Wednesday, September 29, 2010

TravelScooting two miles to the grocery store


Today was the day that I decided that it was time to take my scooter shopping. Now I guess you are thinking that I've taken it shopping many times before and wondering what could possibly be different about today. Well today is the day that I rode my scooter to the supermarket. Our Winn Dixie is a couple of miles from my house, so I loaded up my cane and went for a ride. This may have been the most freeing experience I've had yet with my TravelScoot, and it won't be the last.




Tuesday, September 28, 2010

Folding the Scoot and the CrampBuster

Hello Anne (and Elizabeth),

I’ve got arthritis in my hands, knees, ankles, and feet, so I can relate.

About the folding pins – they aren’t really cotter pins (I’ve included a picture so you can see just what they look like). I have short hands (6 inches from heel of palm to tip if finger) so you can see just how big the pins are in real life. As long as they are lubricated and there is no stress on the joint (sometimes you have to actually put up on the joint a wee touch), they push in fairly well – no small thing to have to grab and then try to fit back into matching holes like with real cotter pins.

As for the throttle, I’ve taken to using a crampbuster. I’ve included a picture of the one on Vroom-Vroom and the website. They make two different sizes; I like the long skinny one best as it give more room on the handle for grabbing.

If you are having trouble getting a TravelScoot in person, you could also try renting one for a few days. This site sounds like a good one:

By the way, you may find that you don’t have to fold the TS at all. My friend was taking me back to the garage to pick up my Ravi and I couldn’t get the pin in to fold it – remember what I said about lubricating the pin? Anyway, he ended up just picking it up, turning it on its side and putting it in the trunk of his Honda Civic.


Sunday, September 26, 2010

Junior TravelScooters

I am interested in having more information on this blog for people who are interested in the Junior size TravelScoot. If you have a Junior TravelScoot, I would love to know your height and have a picture of you on it. You could be a big help to someone else trying to make a decision.

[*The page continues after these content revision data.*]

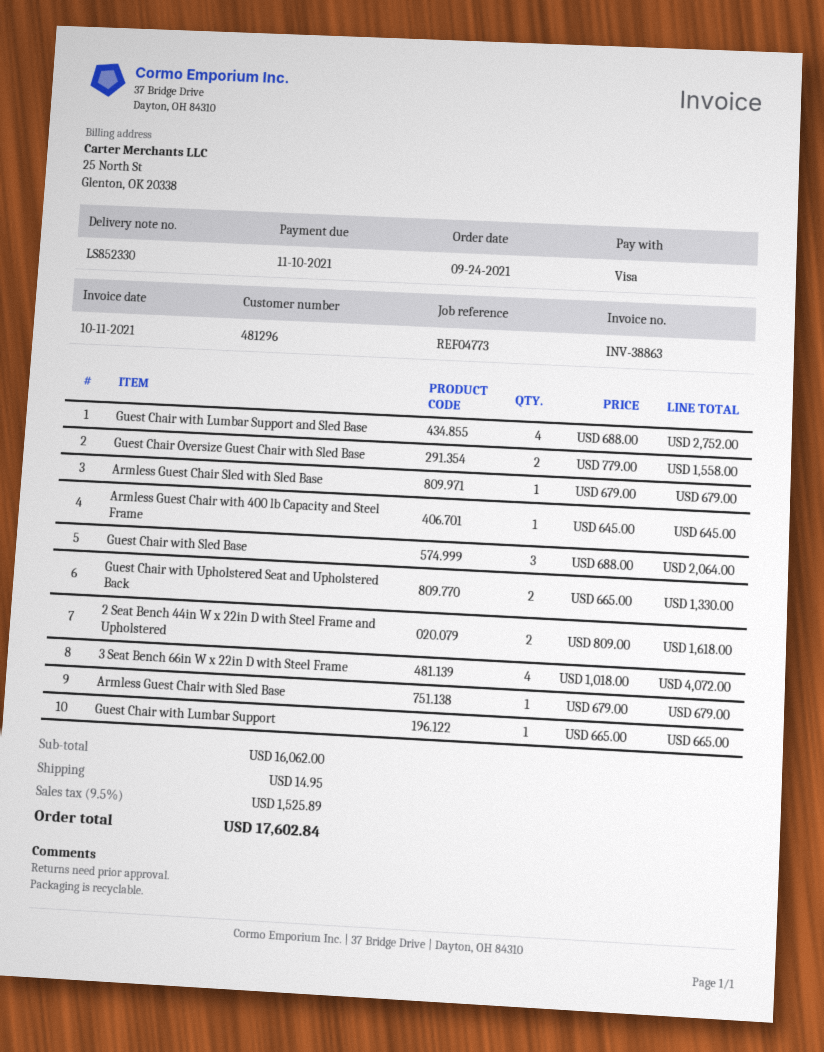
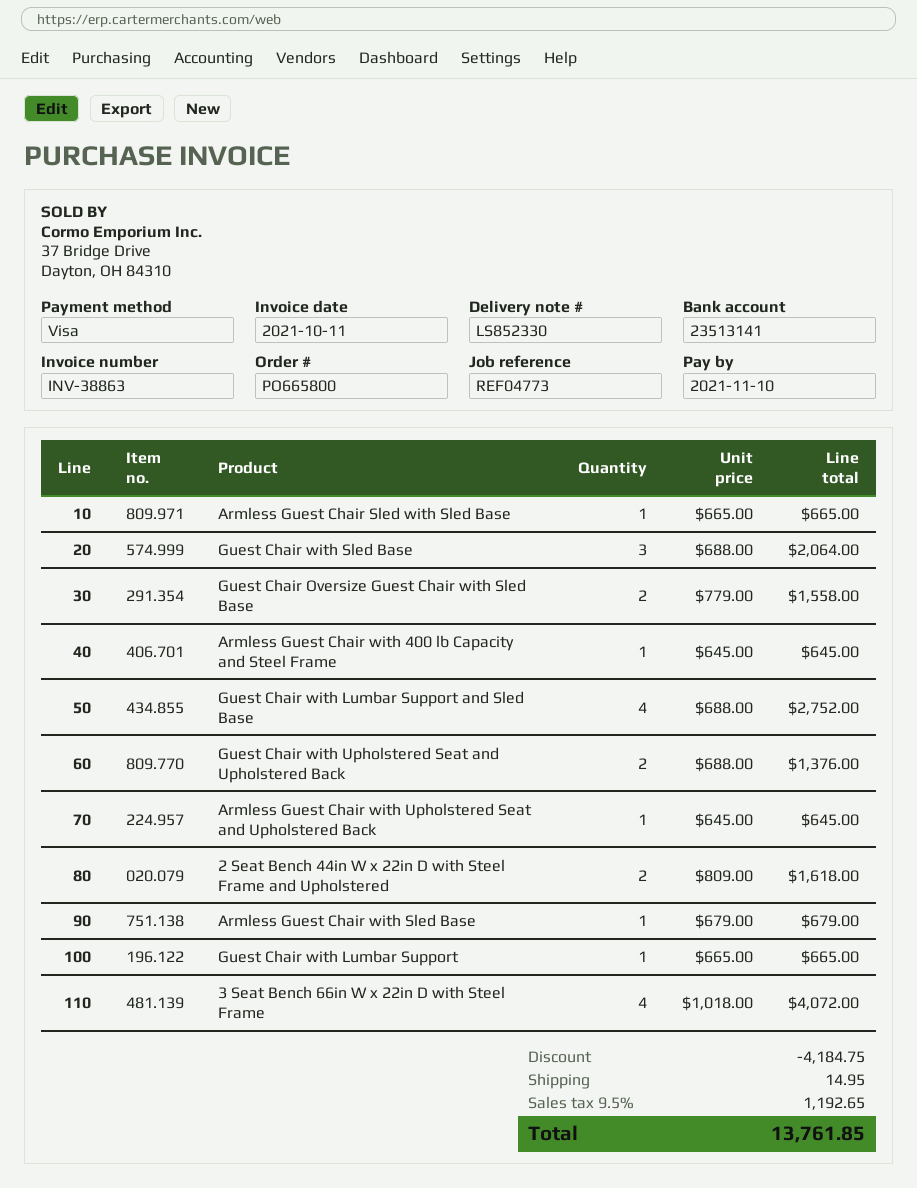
Armless Guest Chair Sled with Sled Base: 1 x 679.00 = 679.00 -> 1 x 665.00 = 665.00
Guest Chair with Upholstered Seat and Upholstered Back: 2 x 665.00 = 1330.00 -> 2 x 688.00 = 1376.00
Armless Guest Chair with Upholstered Seat and Upholstered Back: none -> 1 x 645.00 = 645.00
discount: none -> 4184.75
tax: 9.5% = 1525.89 -> 9.5% = 1192.65
total: 17602.84 -> 13761.85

The specifications for the Junior TravelScoot are at


Elizabeth Fisher

Our Big Adventure!

Our Big Adventure!

Today was about friends and the fun side of owning a TravelScoot. Rhonda, Melissa and I set out to celebrate Rhonda's birthday and break in Melissa's new TravelScoot.

Our day started out loading three fully assembled TravelScoots into the back of Melissa's 2006 Toyota Sienna minivan.

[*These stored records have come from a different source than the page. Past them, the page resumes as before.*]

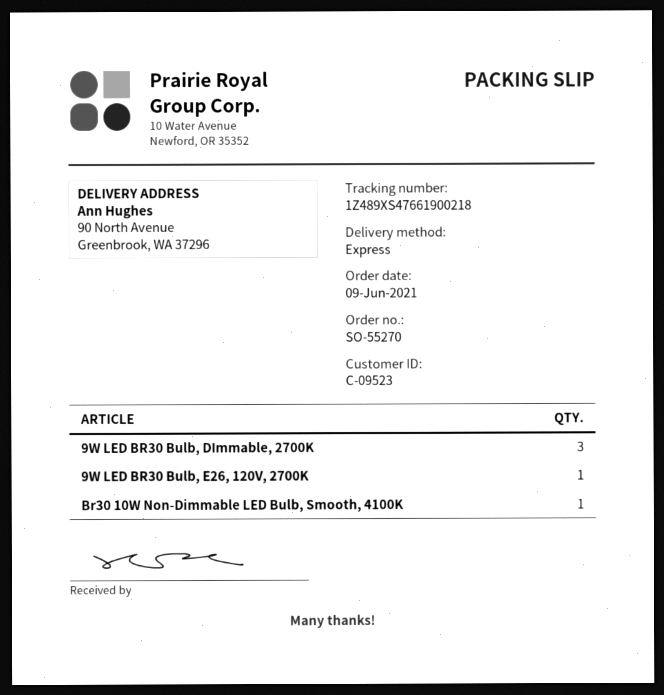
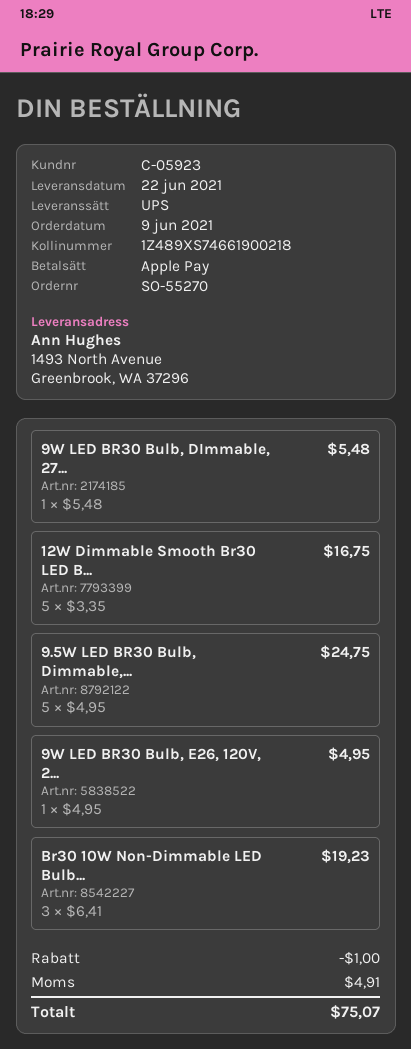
customer number: C-09523 -> C-05923
shipping method: express -> UPS
tracking number: 1Z489XS47661900218 -> 1Z489XS74661900218
ship to: 90 North Avenue, Greenbrook, WA 37296 -> 1493 North Avenue, Greenbrook, WA 37296
9W LED BR30 Bulb, DImmable, 2700K: 3 -> 1
Br30 10W Non-Dimmable LED Bulb, Smooth, 4100K: 1 -> 3
12W Dimmable Smooth Br30 LED B...: none -> 5
9.5W LED BR30 Bulb, Dimmable,...: none -> 5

In this picture my husband Alan is loading my scoot. I have my big lithium ion and a regular size lithium ion battery. Melissa has the SLA battery and Rhonda brought her regular lithium ion.

Click any picture to see a larger version

This picture is taken from the side door of the van.

The seat behind the driver's seat folds forward and attaches to the driver seat. That gave us enough room for the third scoot.

We drove to downtown Baton Rouge, parked, unloaded and before we'd gone very far, we found our first photo opportunity parked on the side of the street. This is what Rhonda wants her scoot to look like when it grows up!

Melissa, with the wind blowing through her hair.

I hope this picture gives you an idea of the incline Rhonda and Melissa are on. Rhonda is the lightest of the three of us, Melissa is in the middle, and I'm the heaviest.

This incline shows how the TravelScoot will perform differently for different weight riders. Melissa and Rhonda are able to drive up this incline with no problem, and they did it multiple times. I can only go about halfway up and have to turn around.

This was their first trip to the top.

All the way to the top, and now they're coming back down.

See the car turning in? We got some great smiles from him as he was getting out of his car. I'm not sure he knew what to think about us.

This is Melissa's second time at the top of the hill, and she's getting braver, but NOT as brave as Rhonda.

Rhonda's probably been to the top of this hill one too many times, because I swear I heard her say, "Here, hold my earrings!" before I snapped this shot.

I love this picture because I took it from somewhere I've never been before, the walkway over River Road. It's a beautiful view on a beautiful day. On the left is the Louisiana Arts and Science Museum and the Planetarium.

Click here to read about the day Alan and I visited the LASM.

After this shot we ended up riding an elevator to get to another level. I wish I could have gotten a picture of the three of us in one small elevator. It would have been priceless!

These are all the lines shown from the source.